Furthermore, the high-level subdivisions of Y-DNA and mtDNA haplogroups provided are not particularly informative. Reporting only the parent clades (E, J, T, R, etc.), which formed tens of thousands of years ago, offers very little insight into recent history. Without identifying specific deep SNPs or terminal subclades, the necessary granularity to understand the actual migratory paths and the complex layering of the Egyptian genetic landscape is lost. Essentially, it's a low-resolution map that misses the fine-scale details of the last 6,000 years.
 
Even if some of its analytical approaches are relatively simple, the paper helps fill a gap in global genomics. Populations from North Africa, including Egyptians, have long been under-represented in datasets such as the 1000 Genomes Project. By sequencing over a thousand individuals, the study provides a substantial modern genetic reference for Egypt, which is valuable regardless of interpretation.​
 
Are Egyptians essentially Arabian like with additional North African and tiny bit of sub Saharan African? I’ve seen Coptics score a ton of Natufian almost up to Saudi ranges and they’re supposedly the best representations of ancient Egyptians as they didn’t mix much outside their group. They even have a bit of Anatolian farmer in them, abt 20 pct, again abt as much as Saudis. The rest is smaller amounts of Iran neo and sub Saharan. Very interesting group!
 
Are Egyptians essentially Arabian like with additional North African and tiny bit of sub Saharan African? I’ve seen Coptics score a ton of Natufian almost up to Saudi ranges and they’re supposedly the best representations of ancient Egyptians as they didn’t mix much outside their group. They even have a bit of Anatolian farmer in them, abt 20 pct, again abt as much as Saudis. The rest is smaller amounts of Iran neo and sub Saharan.
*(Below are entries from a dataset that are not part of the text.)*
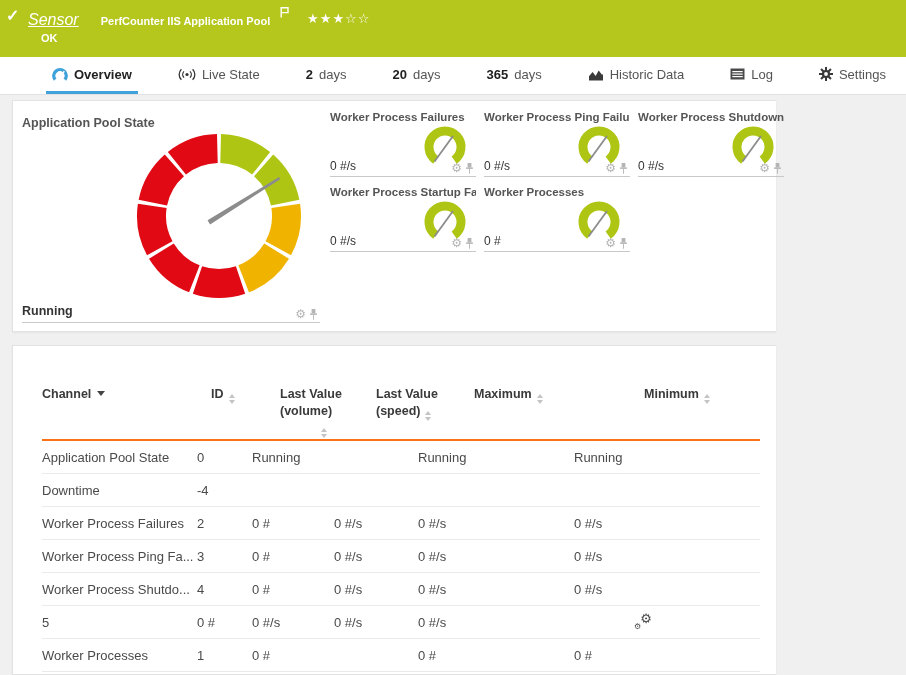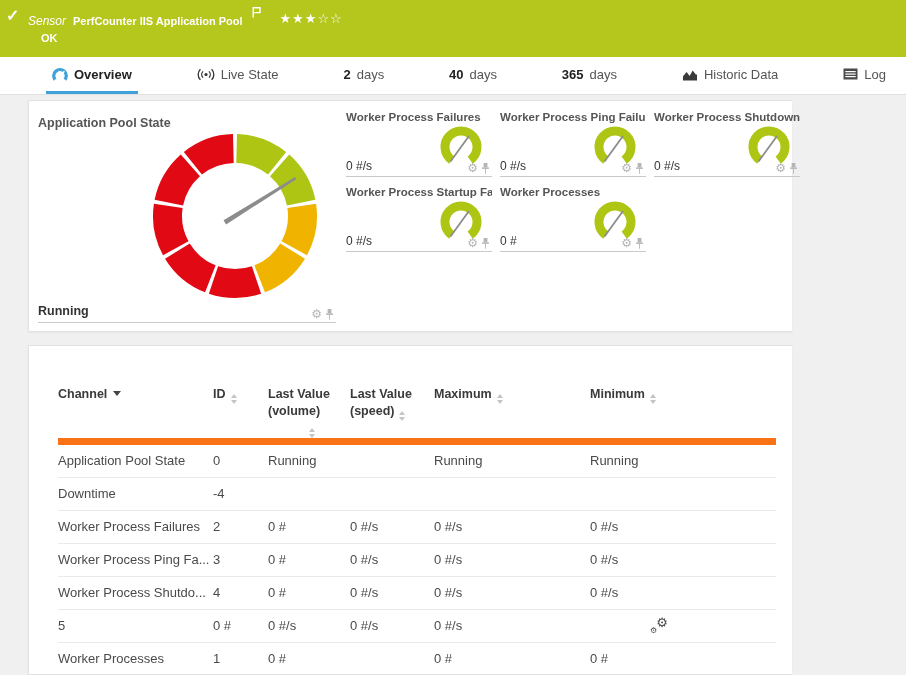--- a/index.html
+++ b/index.html
@@ -15,7 +15,7 @@
   .top-header { position:relative; height:57px; background:#b5c61c; color:#fff; }
   .check-glyph { position:absolute; left:6px; top:6px; font-size:16px; font-weight:bold; }
   .title-line { position:absolute; left:28px; top:4px; white-space:nowrap; }
-  .sensor-kind { font-style:italic; font-size:12px; margin-right:7px; }
+  .sensor-kind { font-style:italic; font-size:16px; margin-right:22px;text-decoration:underline; }
   .sensor-name { font-weight:bold; font-size:11px; }
   .flag-wrap { display:inline-block; margin-left:5px; vertical-align:7px; }
   .stars { display:inline-block; margin-left:14px; font-size:13px; letter-spacing:1px; vertical-align:2px; }

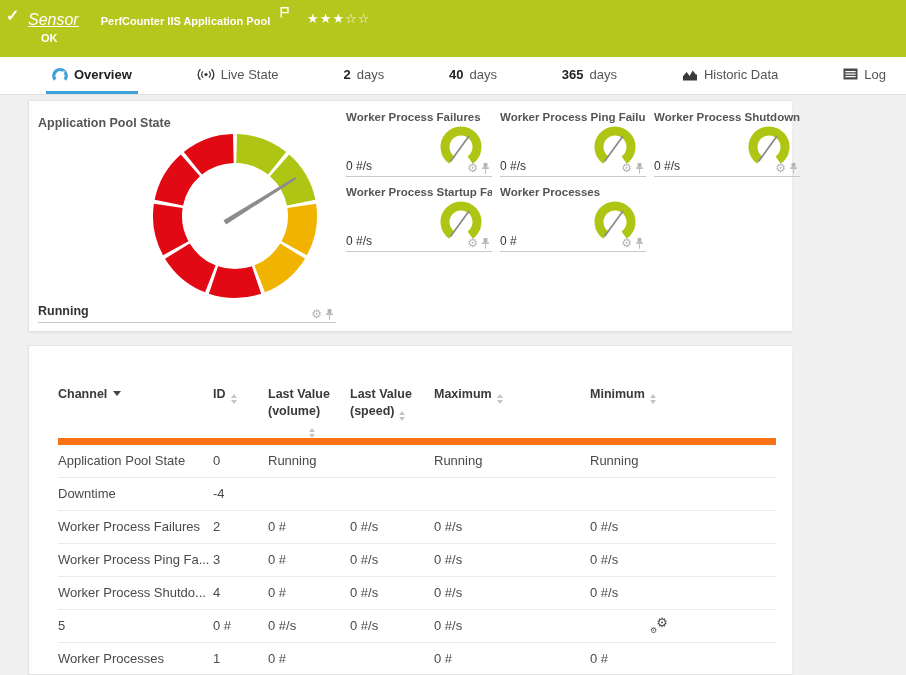--- a/index.html
+++ b/index.html
@@ -132,7 +132,7 @@
       <span>days</span>
     </div>
     <div class="tab">
-      <span class="num">40</span>
+      <span class="num">20</span>
       <span>days</span>
     </div>
     <div class="tab">

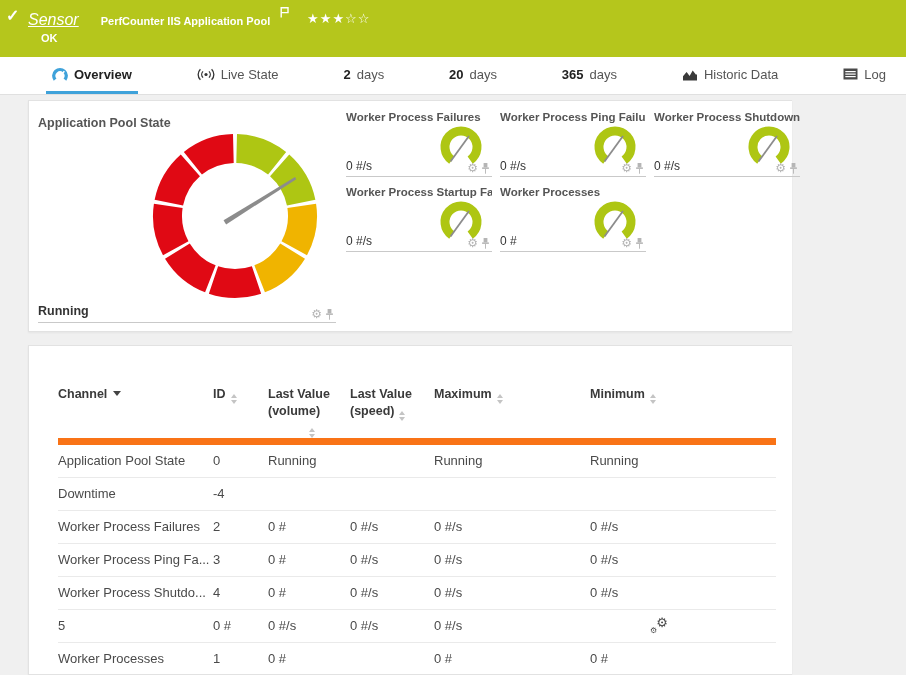--- a/index.html
+++ b/index.html
@@ -157,6 +157,21 @@
         </svg>
       </span>
       <span>Log</span>
+    </div>
+    <div class="tab">
+      <span class="tab-icon">
+        <svg width="14" height="14" viewBox="0 0 14 14">
+          <g fill="#3a3a3a">
+            <circle cx="7" cy="7" r="4.1"></circle>
+            <rect x="6" y="0" width="2" height="14"></rect>
+            <rect x="0" y="6" width="14" height="2"></rect>
+            <rect x="6" y="0" width="2" height="14" transform="rotate(45 7 7)"></rect>
+            <rect x="6" y="0" width="2" height="14" transform="rotate(-45 7 7)"></rect>
+          </g>
+          <circle cx="7" cy="7" r="1.9" fill="#fff"></circle>
+        </svg>
+      </span>
+      <span>Settings</span>
     </div>
   </div>
 

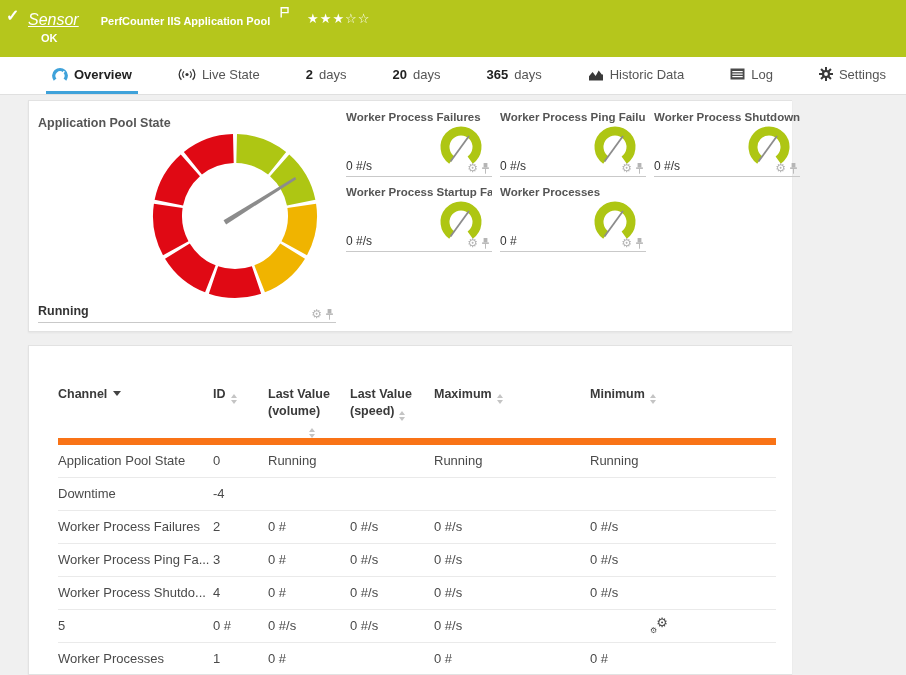--- a/index.html
+++ b/index.html
@@ -38,7 +38,7 @@
 
   
   .panel {
-    background:#fff; margin-left:28px; width:764px;
+    background:#fff; margin-left:12px; width:764px;
     border:1px solid #e2e2e2; border-right:none;
     box-shadow:0 1px 2px rgba(0,0,0,0.05);
   }

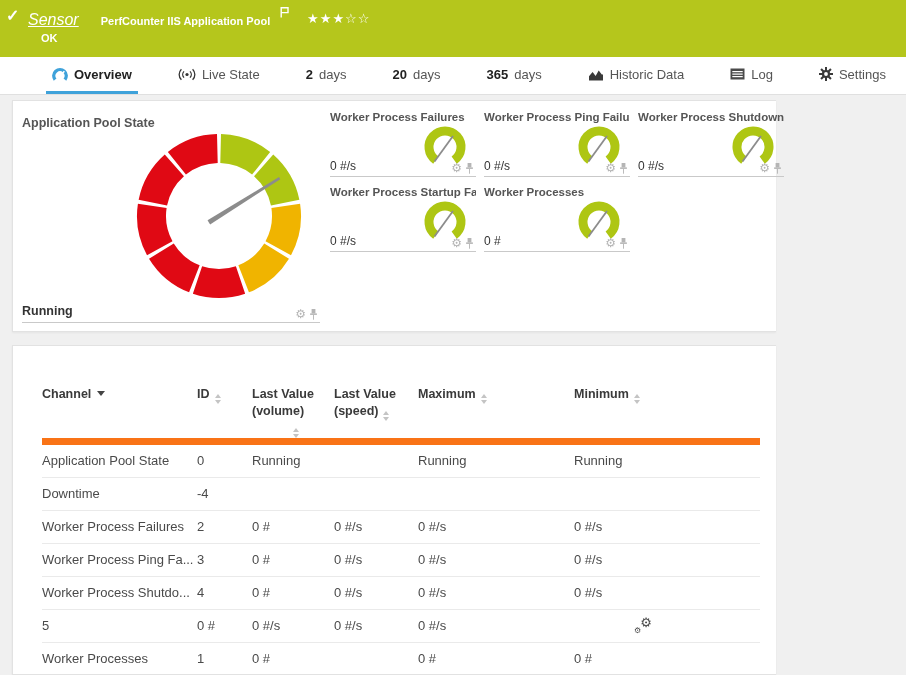--- a/index.html
+++ b/index.html
@@ -70,7 +70,7 @@
   
   #table-panel { margin-top:13px; height:330px; padding:40px 0 0 29px; }
   .tgrid { display:grid; grid-template-columns:155px 55px 82px 84px 156px 165px auto; align-items:center; }
-  .thead { min-height:55px; align-items:start; border-bottom:7px solid #f97316; margin-right:16px; }
+  .thead { min-height:55px; align-items:start; border-bottom:2px solid #f97316; margin-right:16px;gap:14px; }
   .th { font-size:12.5px; font-weight:bold; color:#3a3a3a; line-height:1.35; }
   .th.right, .td.right { }
   .trow { height:33px; line-height:33px; border-bottom:1px solid #eaeaea; margin-right:16px; cursor:pointer; }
Very interesting group!

'Arab' is not a meaningful genetic term. Egyptians likely reflect their geographical location, like anyone else; they are, of course, the North African population closest to the Levant, and this may also be reflected in their genome.

It’s interesting that they’ve included these 1,000 Egyptian samples, especially as they’re being published for the first time, but we need studies using methods that are a little less outdated and simplistic in order to draw conclusions. Not least because I doubt there isn’t any internal variation amongst Egyptians.